Methods : Patients who were undergoing orbital decompression at the Illinois Eye and Ear Infirmary received complete eye examinations, including Goldmann perimetry, preoperatively and at post-operative visits. Inclusion criteria were TED with presumed optic neuropathy, baseline acuity better than 20/200, and no confounding diagnoses (including glaucoma, other optic neuropathy, and advanced retinal disease). All Goldmann fields were performed with the I4e and I2e isopters, the outlines of each isopter were traced with the magic wand tool in Photoshop®, and the enclosed area was calculated (Figure 1A). Field areas, visual acuity, and color testing were followed from the pre- to post-operative visits and trends were compared.

Results : Five eyes from 3 patients were included in the pilot study. There was substantial variability in the pre-op field areas (Range 2.91-17.09cm2); therefore, the fold change from baseline was used to follow the post-operative trends. The mean field area for the I2e isopter increased by 1.30 ± 0.61 fold at post-op month 3 and by 1.80 ± 0.60 fold at post op month 12 (Figure 1B). The mean field area for the I4e isopter was 1.07 ± 0.07 fold of the pre-op area at post-op month 12. Mean pre-operative visual acuity was LogMAR 0.42, which improved to 0.18 at post-op month 12. The mean pre-op score on Ishihara plates was 6.7 ± 4.1 out of 11, which improved to 11/11 by 3 months post-op in all of the studied eyes.

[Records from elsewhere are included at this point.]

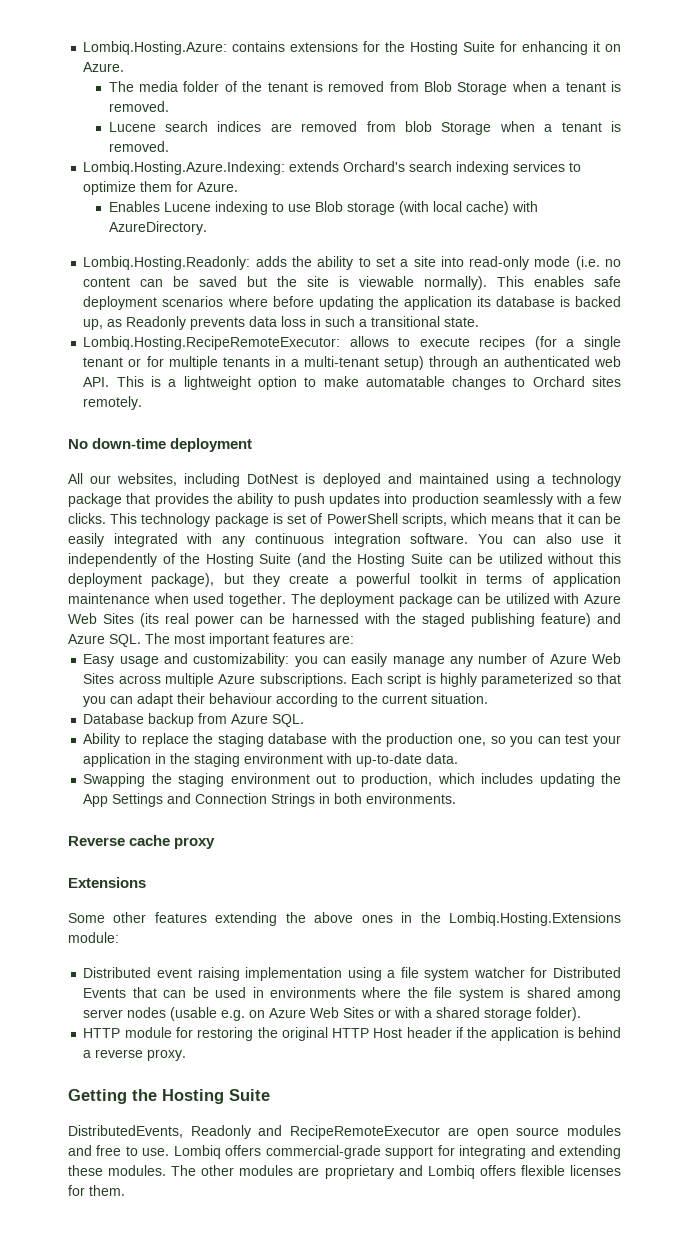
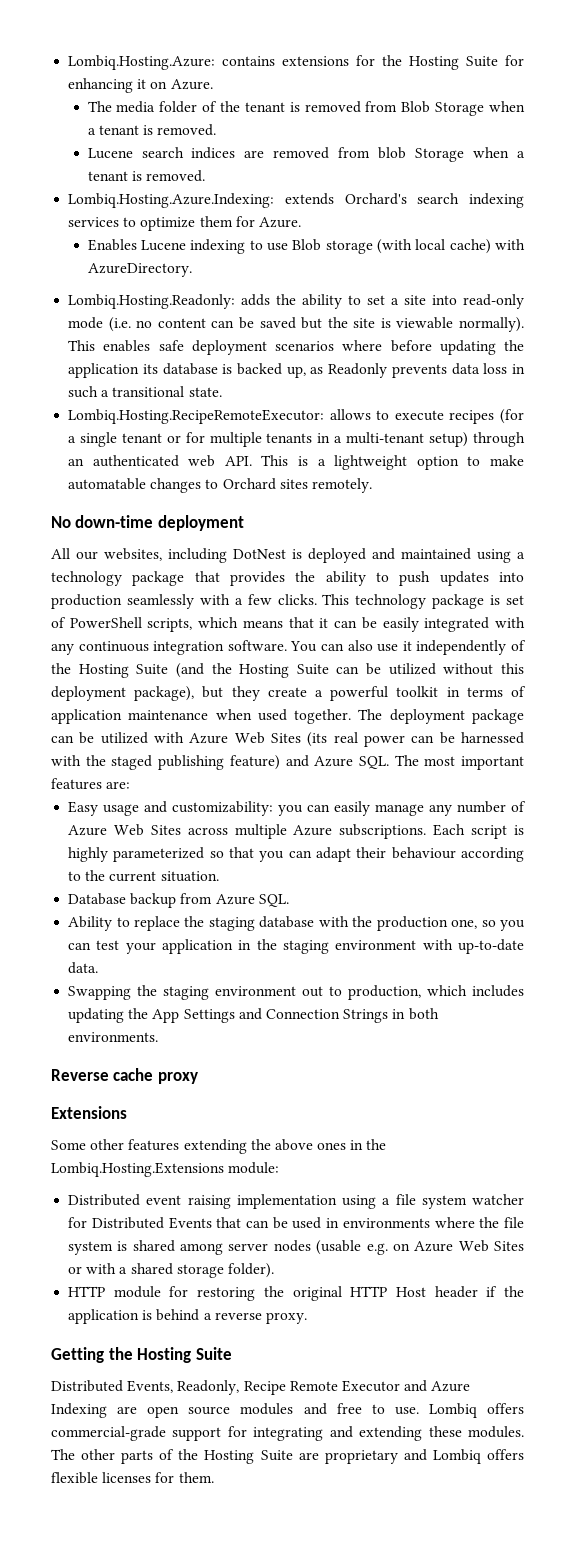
[68,1125,441,1139] DistributedEvents, Readonly and RecipeRemoteExecutor -> [51,1380,471,1395] [51,1403,107,1418] Distributed Events, Readonly, Recipe Remote Executor and Azure Indexing
[239,1165,294,1176] modules -> [121,1449,293,1464] parts of the Hosting Suite

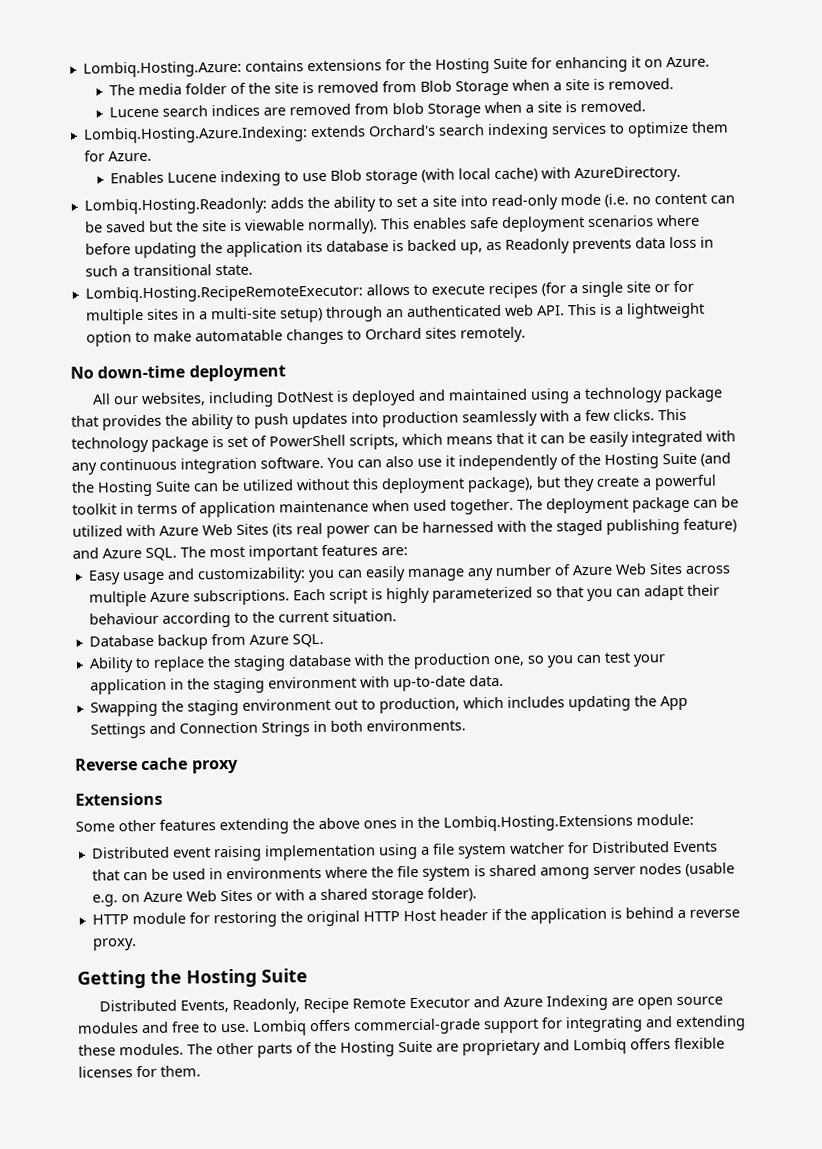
[244,102,285,112] tenant -> [273,82,299,94] site
[98,125,139,135] tenant -> [564,78,590,91] site
[87,171,128,181] tenant -> [536,101,562,113] site
[121,433,162,443] tenant -> [625,281,651,293] site
[266,433,313,443] tenants -> [146,308,179,320] sites
[346,432,425,444] multi-tenant -> [210,307,277,320] multi-site

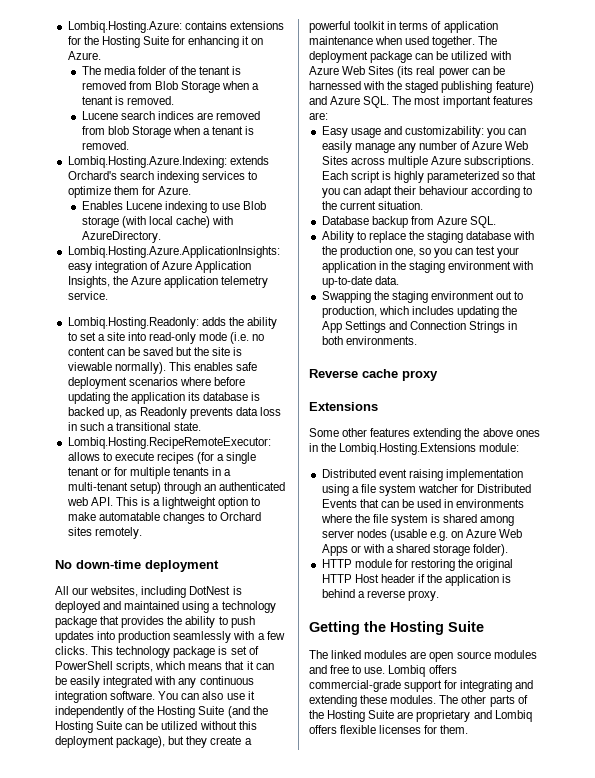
[273,82,299,94] site -> [199,66,231,75] tenant
[564,78,590,91] site -> [81,96,113,105] tenant
[536,101,562,113] site -> [212,126,244,135] tenant
(681, 174) none -> [67,246,280,258] [67,261,252,273] [67,276,269,288] [67,291,108,300] // Lombiq.Hosting.Azure.ApplicationInsights: easy integration of Azure Application Insights, the Azure application telemetry service.
[625,281,651,293] site -> [67,467,99,476] tenant
[146,308,179,320] sites -> [173,467,210,476] tenants
[210,307,277,320] multi-site -> [67,482,128,491] multi-tenant
[219,889,253,902] Sites -> [321,544,348,556] Apps
[98,994,608,1015] Distributed Events, Readonly, Recipe Remote Executor and Azure Indexing -> [309,650,408,659] The linked modules

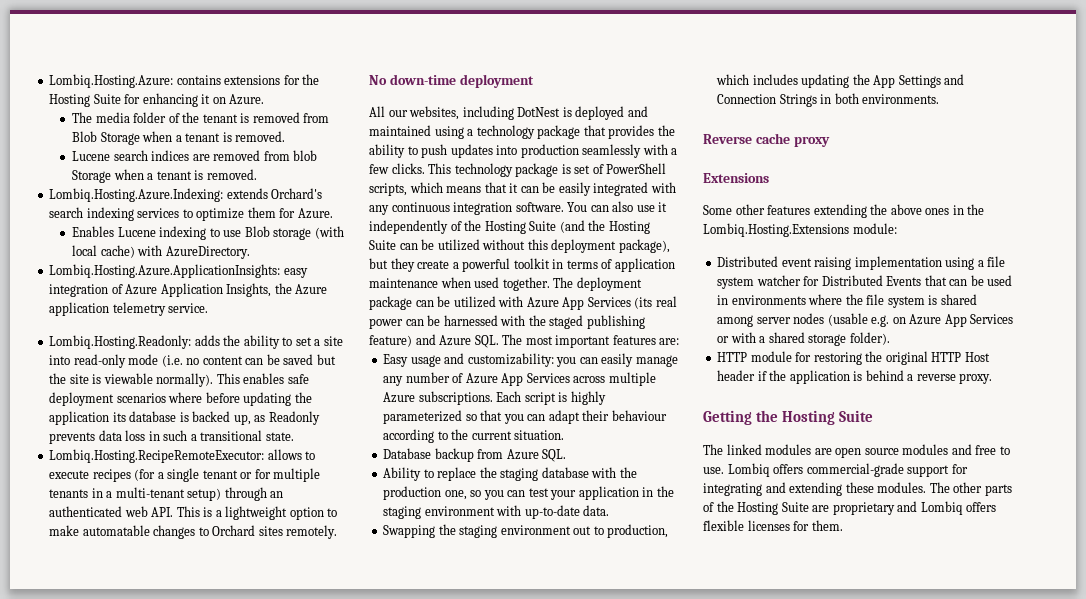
[342,66,395,75] Web Sites -> [562,297,631,310] App Services
[505,141,529,150] [321,156,348,165] Web Sites -> [501,373,570,386] App Services
[499,529,523,538] [321,544,348,556] Web Apps -> [944,314,1014,327] App Services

Conclusions : We demonstrate the ability to quantitatively measure the Goldmann visual field area and use this measurement to follow the trends in visual changes post-operatively. Our initial analysis suggests that there is a trend toward increased visual field area following orbital decompression. These findings provide impetus to analyze additional eyes, which could provide further insight into the post-operative prognosis and trajectory of changes after orbital decompression.

This is an abstract that was submitted for the 2017 ARVO Annual Meeting, held in Baltimore, MD, May 7-11, 2017.